Exercise prompt = Locate every line below that contains the word "Disconnects" and copy it.

----------------

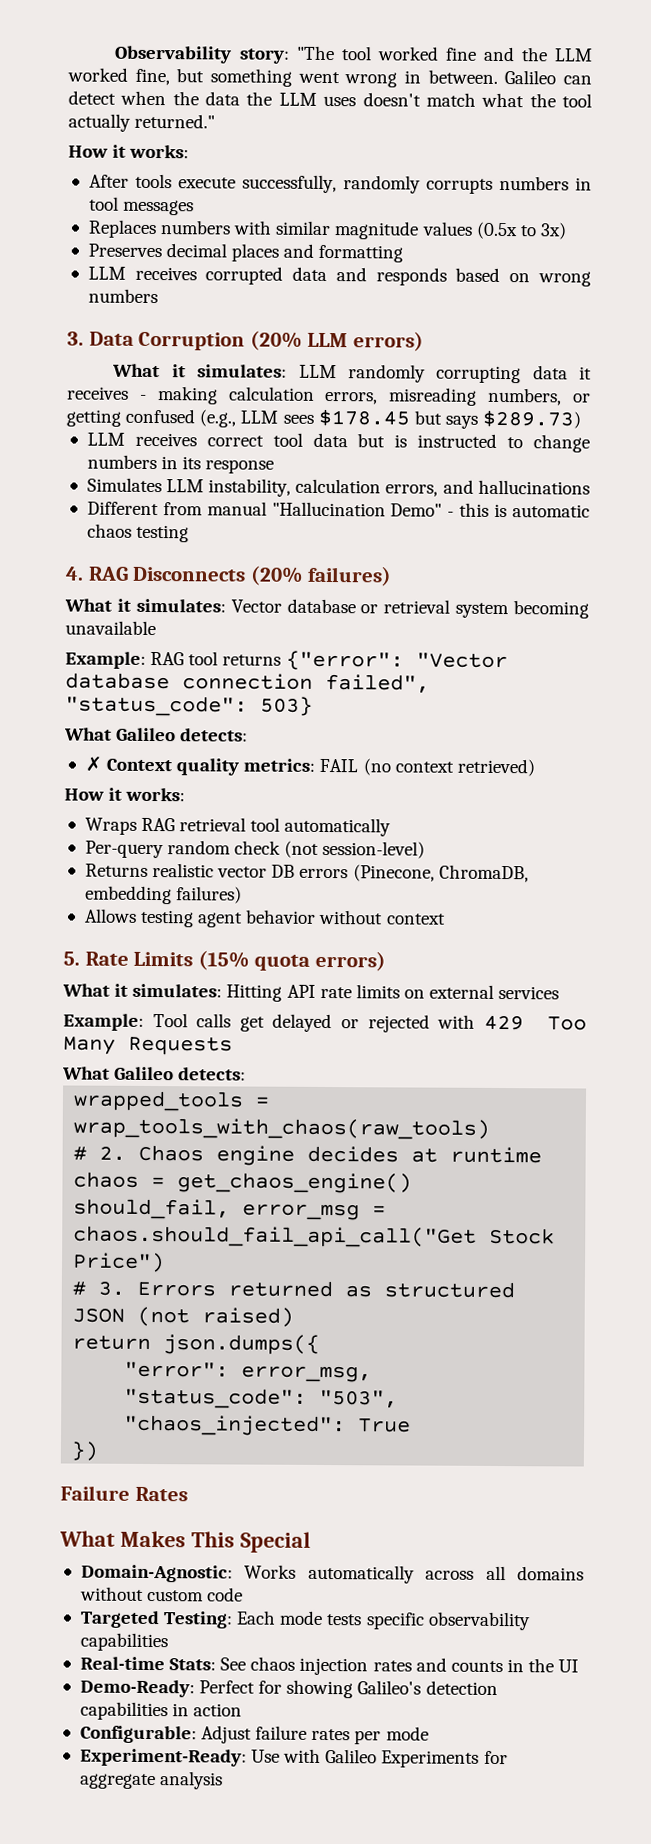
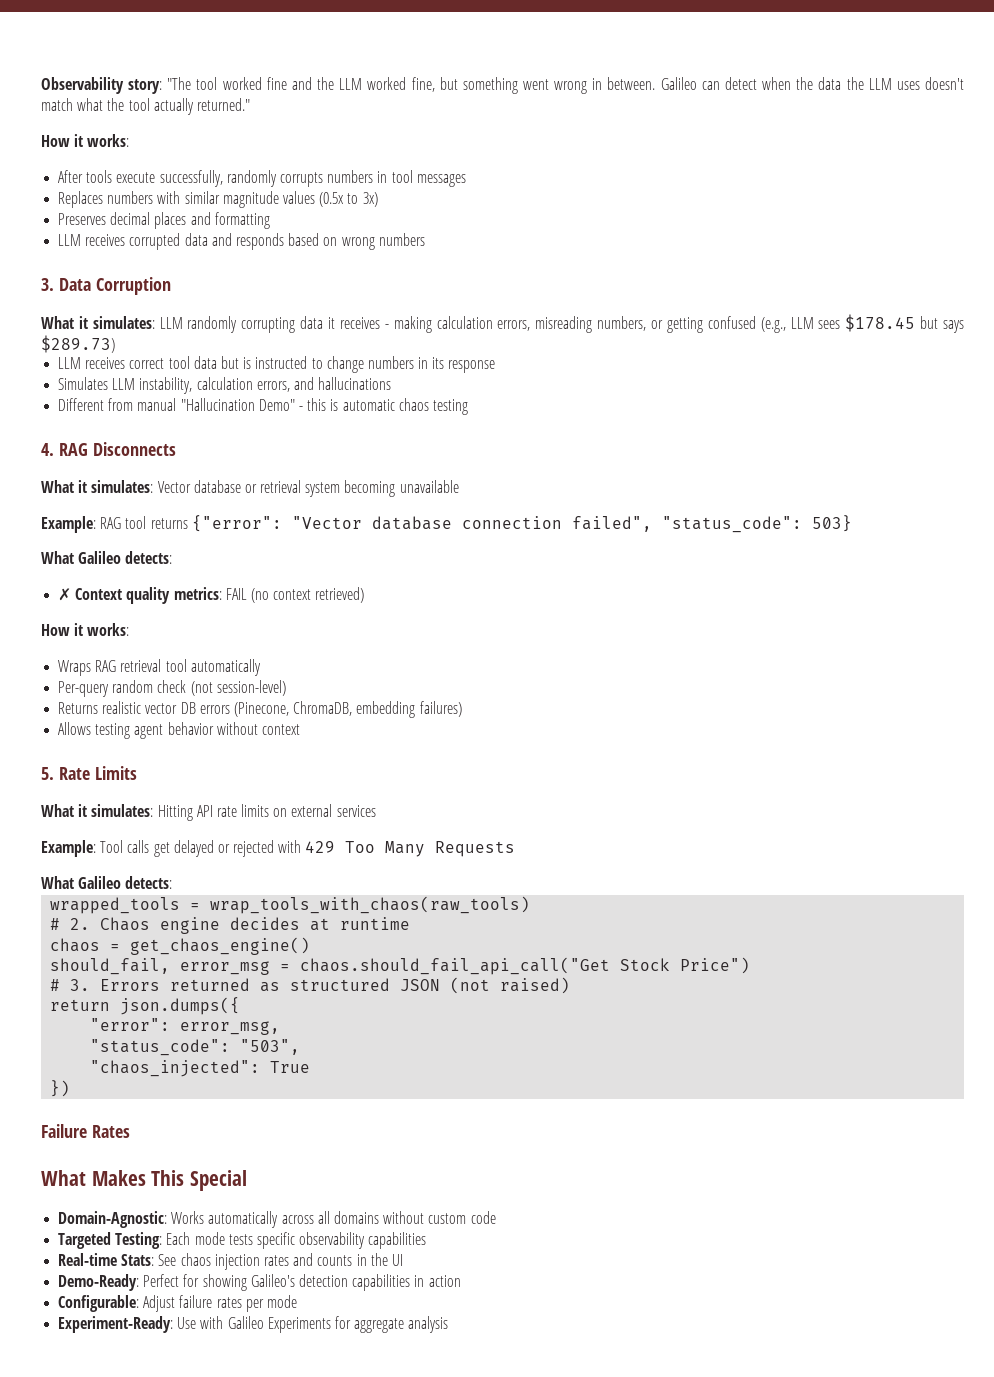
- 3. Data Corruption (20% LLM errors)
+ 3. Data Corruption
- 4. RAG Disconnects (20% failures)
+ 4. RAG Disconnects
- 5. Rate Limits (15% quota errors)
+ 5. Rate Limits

----------------

Answer =
- 4. RAG Disconnects (20% failures)
+ 4. RAG Disconnects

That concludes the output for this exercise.